Though you didn't imply that copyright law needs to change because the RIAA are asshats, the entire theme of this post did. So I would like to challenge that directly.
1) The RIAA claims that we need to strictly enforce copyright law (and charge per copy) in order to ensure that artists get paid and continue making music.
2) The RIAA are asshats.
Therefore: we don't need copyright law (and strict enforcement) in order to ensure that artists get paid and continue making music.
This is an example of the "ad hominem" logical fallacy. Yes, they are asshats, but that has no bearing on the arguments they use to defend their business model.
I would summarize their position as a variant of the Hypothetical Syllogism (I am adding more premises than allowed, for brevity).
1) If we do not have strict interpretation and enforcement of copyright law, then people will be able to get an artists work for free.
2) If people can get an artists work for free, then most people will.
3) If most people get an artists work for free, then artists will not be able to make enough money to sustain themselves.
4) If artists cannot make enough money to sustain themselves, then they will have no economic incentive to produce music.
5) If artists have no economic incentive to produce music, then they will not make music.
Therefore: in order for there to be music (which we obviously want), there must be strict enforcement of copyright law.
To the best of my knowledge, that is the line of reasoning being advocated, and it should therefore be logically attacked.
I would specifically (and individually) attack premises 3, 4, and 5. According to the US Department of Labor most musicians work part time (already can't sustain themselves but work anyway) and also many of them earn money through live performances (monetizing their work even though free music is presently available).

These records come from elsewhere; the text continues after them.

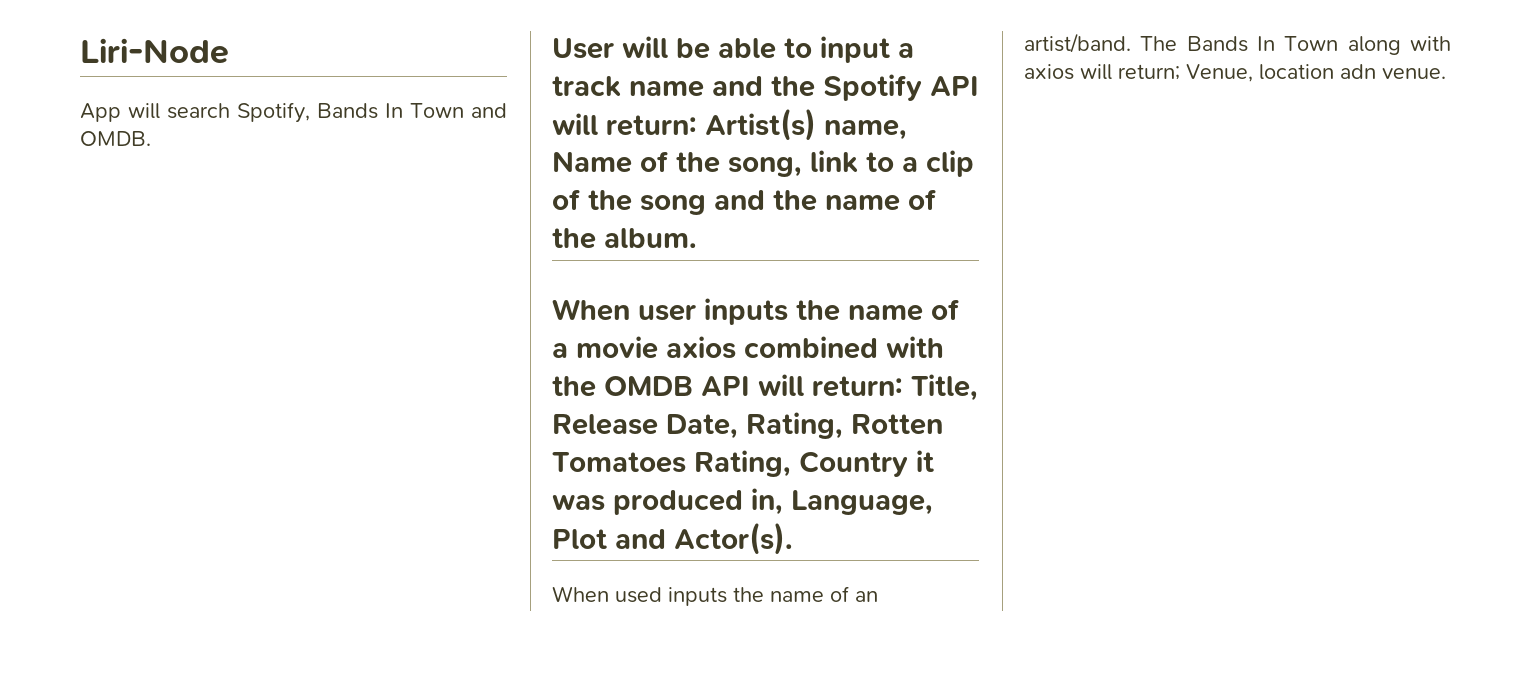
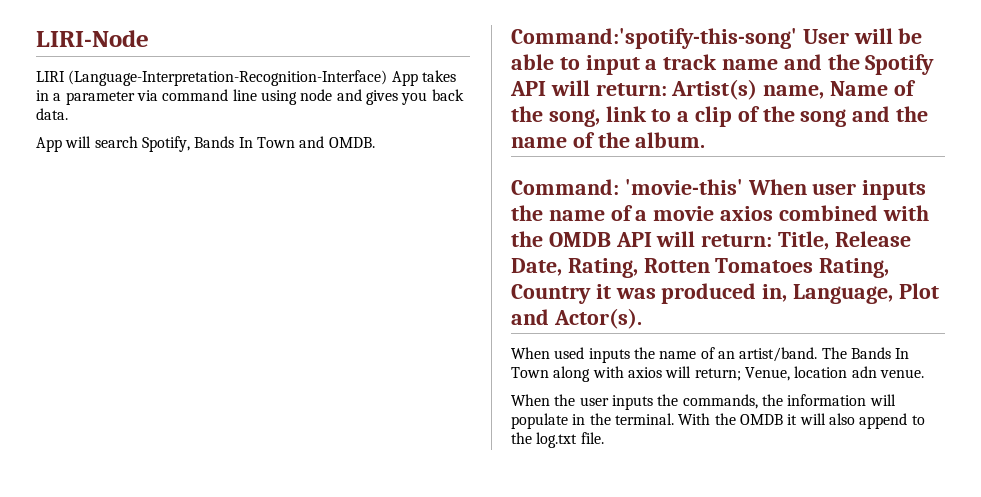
[80,38,229,64] Liri-Node -> [36,30,149,47] [36,70,456,86] [36,89,464,105] [36,108,68,120] LIRI-Node // LIRI (Language-Interpretation-Recognition-Interface) App takes in a parameter via command line using node and gives you back data.
(151, 138) none -> [511,28,797,49] Command:'spotify-this-song'
(697, 238) none -> [511,179,743,195] Command: 'movie-this'
(1446, 73) none -> [511,394,896,410] [511,413,925,429] [511,432,604,448] // When the user inputs the commands, the information will populate in the terminal. With the OMDB it will also append to the log.txt file.

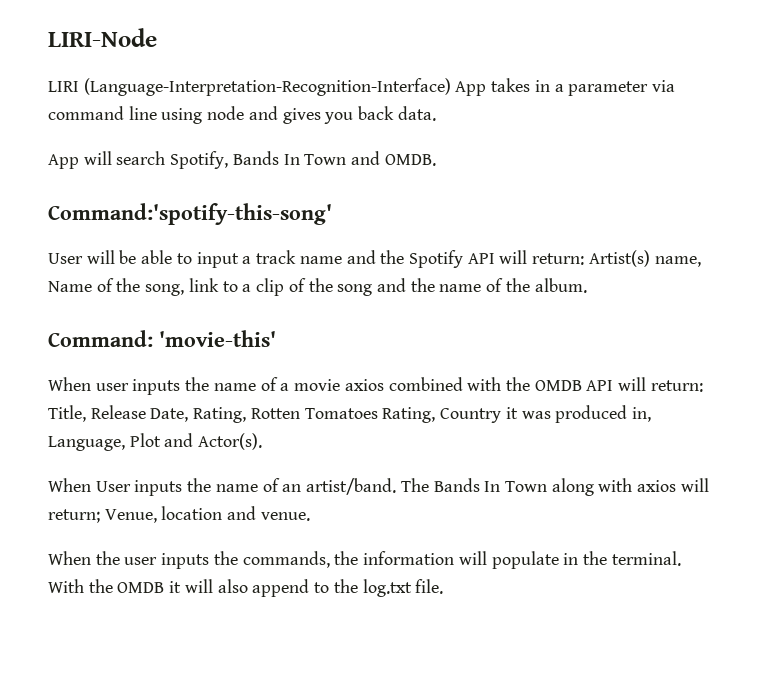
(797, 38) none -> (332, 214) //
(743, 187) none -> (276, 338) //
[554,347,585,359] used -> [95,481,131,492] User
[851,366,877,378] adn -> [227,506,257,520] and

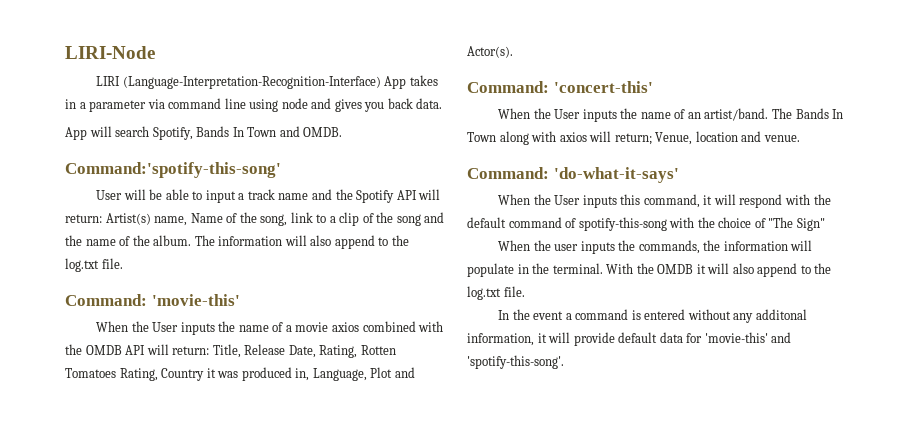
(587, 285) none -> [194,235,409,249] [65,258,123,272] The information will also append to the log.txt file.
[95,383,129,391] user -> [131,321,179,332] the User
[48,478,91,492] // When -> [467,81,653,93] [498,108,551,119] // Command: 'concert-this' // When the
(310, 516) none -> [467,167,679,183] [498,194,831,208] [467,217,825,231] // Command: 'do-what-it-says' // When the User inputs this command, it will respond with the default command of spotify-this-song with the choice of "The Sign"
(444, 586) none -> [498,309,808,323] [467,332,792,346] [467,355,564,369] // In the event a command is entered without any additonal information, it will provide default data for 'movie-this' and 'spotify-this-song'.

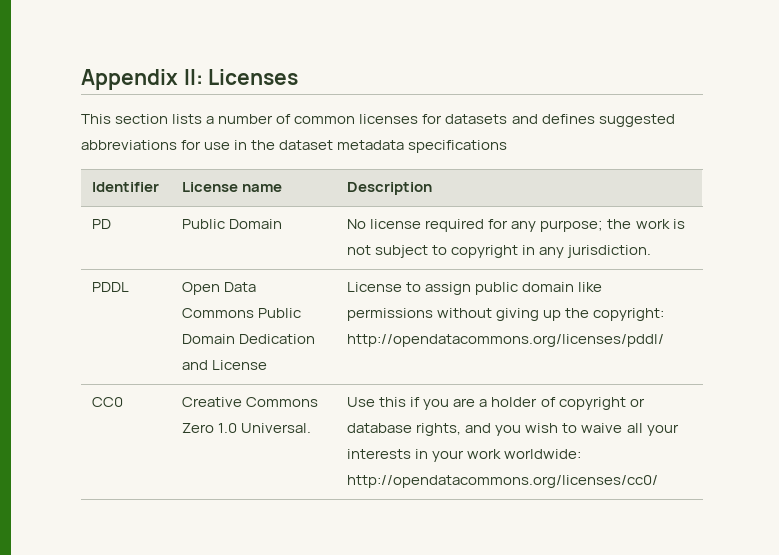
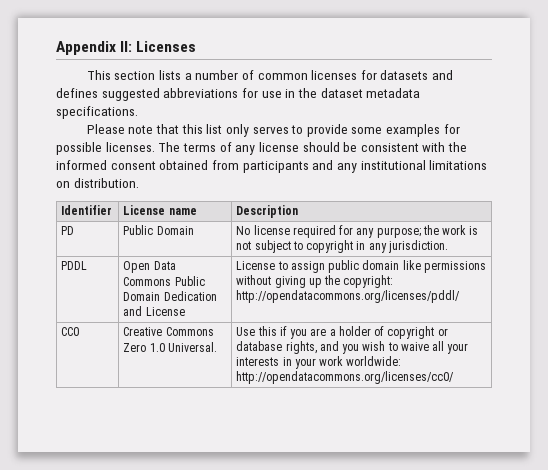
[408,140,508,153] specifications -> [56,106,138,119] [86,124,460,137] [56,142,468,155] [56,160,488,173] [56,178,139,188] specifications. // Please note that this list only serves to provide some examples for possible licenses. The terms of any license should be consistent with the informed consent obtained from participants and any institutional limitations on distribution.

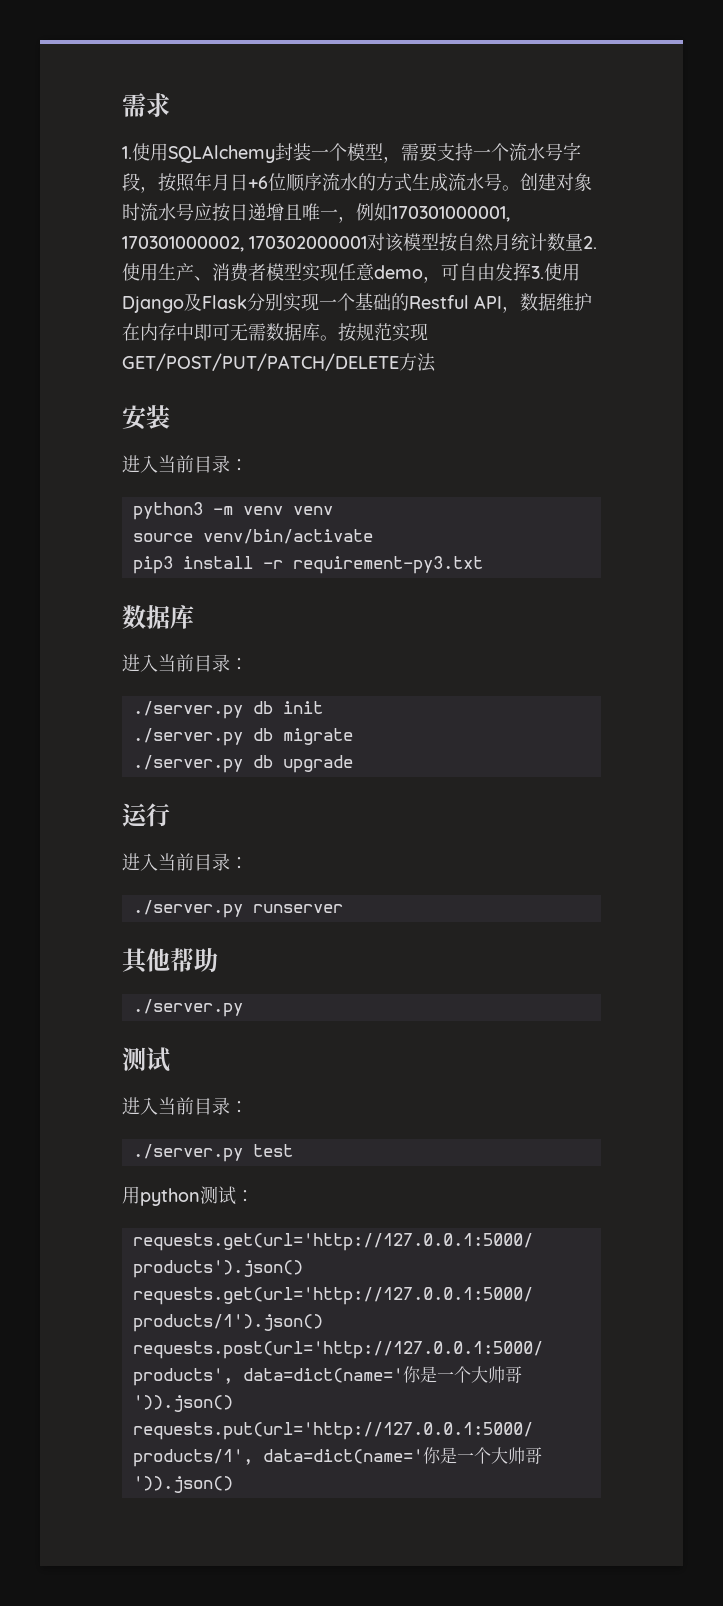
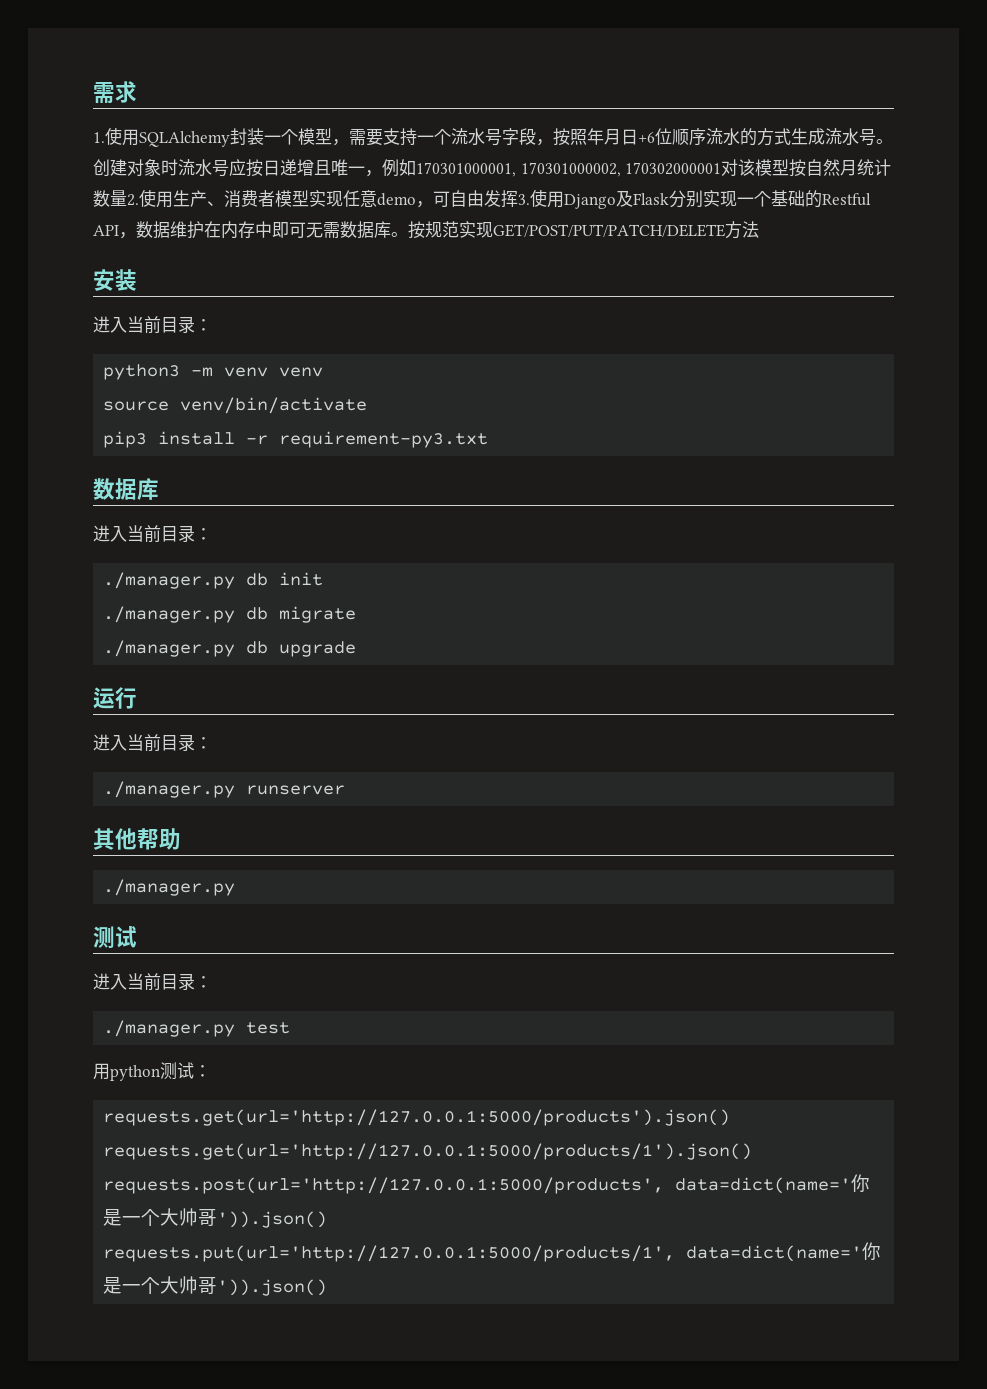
[132,701,243,719] ./server.py -> [103,572,236,589] ./manager.py
[132,728,243,746] ./server.py -> [103,606,236,623] ./manager.py
[132,755,243,773] ./server.py -> [103,640,236,657] ./manager.py
[132,900,243,918] ./server.py -> [103,781,236,798] ./manager.py
[132,999,243,1017] ./server.py -> [103,879,236,896] ./manager.py
[132,1144,243,1162] ./server.py -> [103,1020,236,1037] ./manager.py

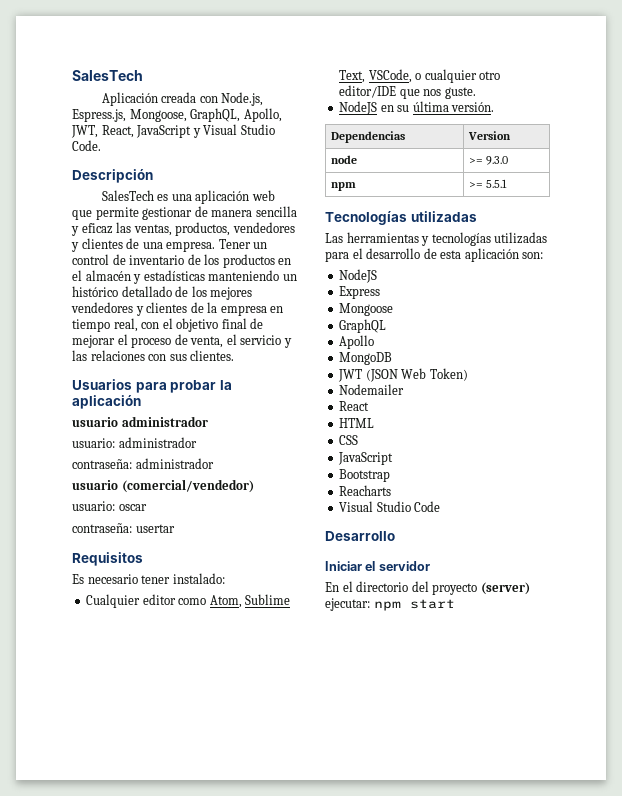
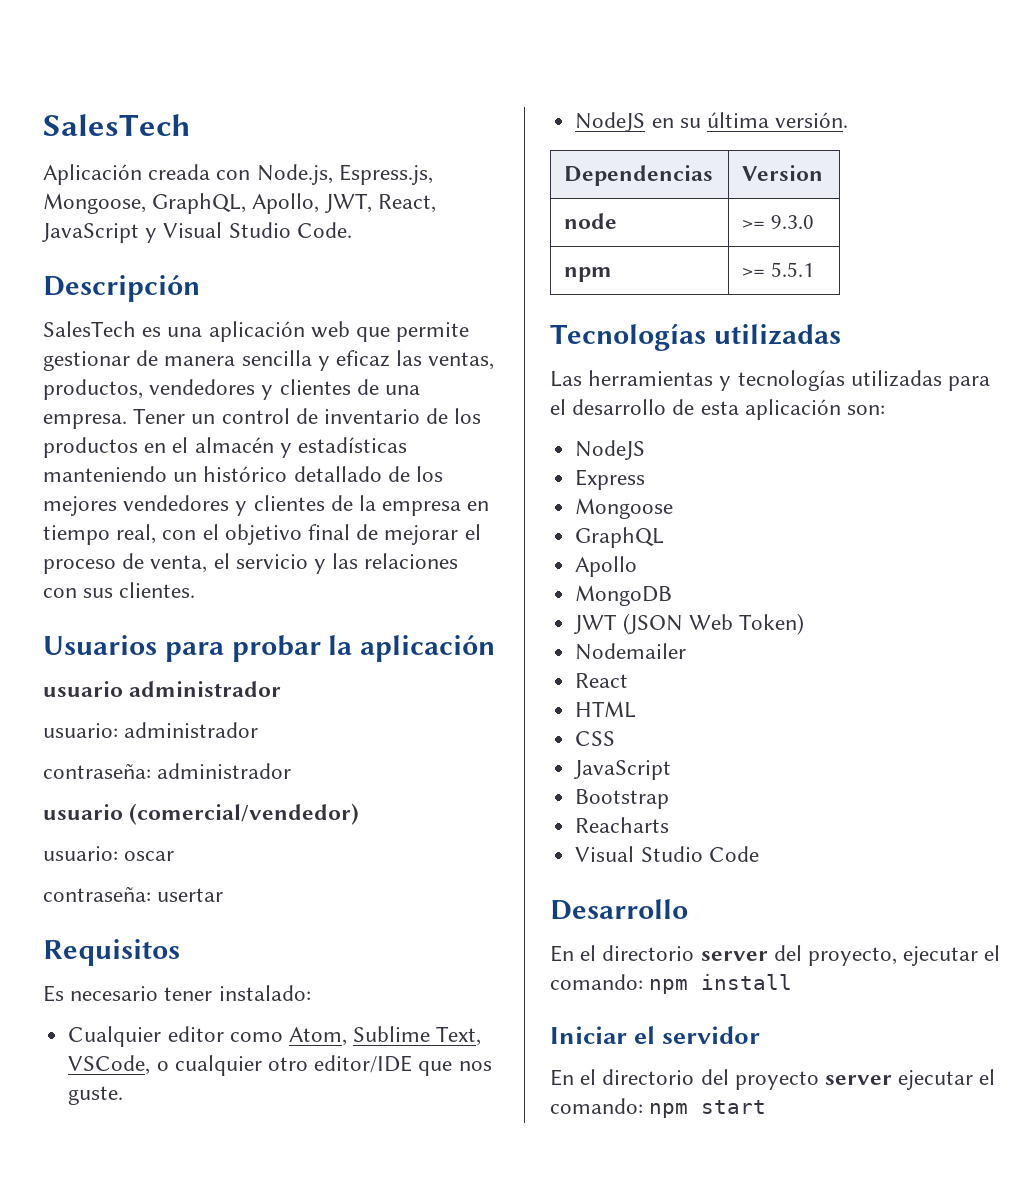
(395, 536) none -> [550,945,1001,966] [550,974,793,994] // En el directorio server del proyecto, ejecutar el comando: npm install
[480,582,530,595] [325,598,370,611] (server) ejecutar: -> [825,1069,996,1090] [550,1098,643,1114] server ejecutar el comando:

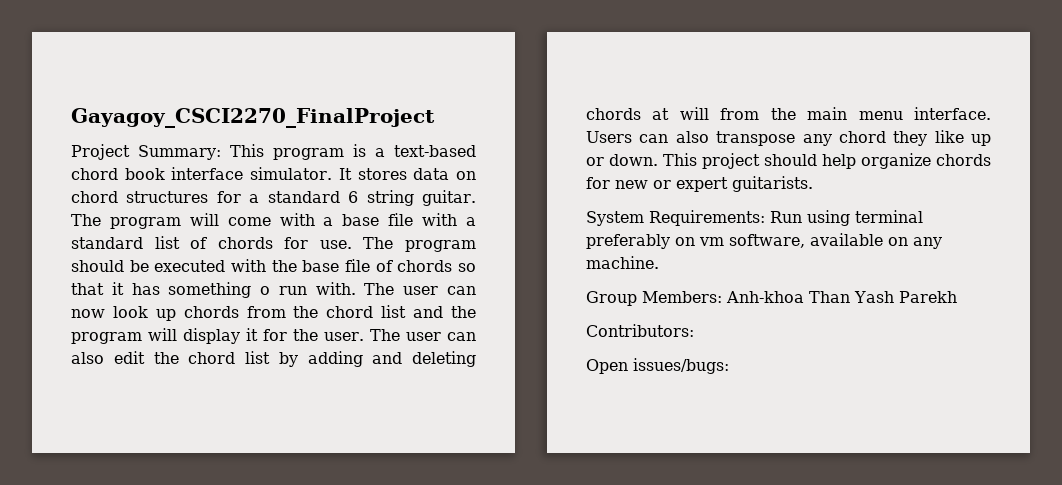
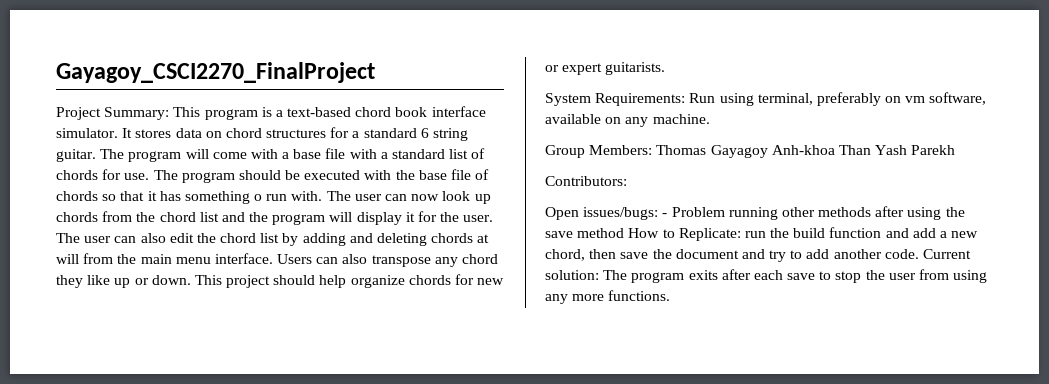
[855,210,923,223] terminal -> [757,93,813,105] terminal,
(722, 297) none -> [656,145,768,158] Thomas Gayagoy
(729, 366) none -> [662,206,965,220] [545,227,979,241] [545,249,972,262] [545,269,988,283] [545,290,671,304] - Problem running other methods after using the save method How to Replicate: run the build function and add a new chord, then save the document and try to add another code. Current solution: The program exits after each save to stop the user from using any more functions.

So my attacks, specifically, are:
3) Artists can still monetize their work, through live performances, merchandising, and alternative business models.
4) Even the lesser gains of part time employment or low-income alternative business models qualify as economic incentive.
5) Some artists produce music for the love of producing music, and think of compensation only after the fact.
So there you have it. In a nutshell I would say that we should at least experiment with the alternative business models, and see how they pan out. If all artists stop making music and America starts to experience cultural starvation, we can always reintroduce strict copyright enforcement later on...and then with much more universal support. As it stands, we are unwilling to even try, largely as a result of irrational argumentation (and, of course, a few wealthy/powerful entities who stand to benefit from our irrational behavior).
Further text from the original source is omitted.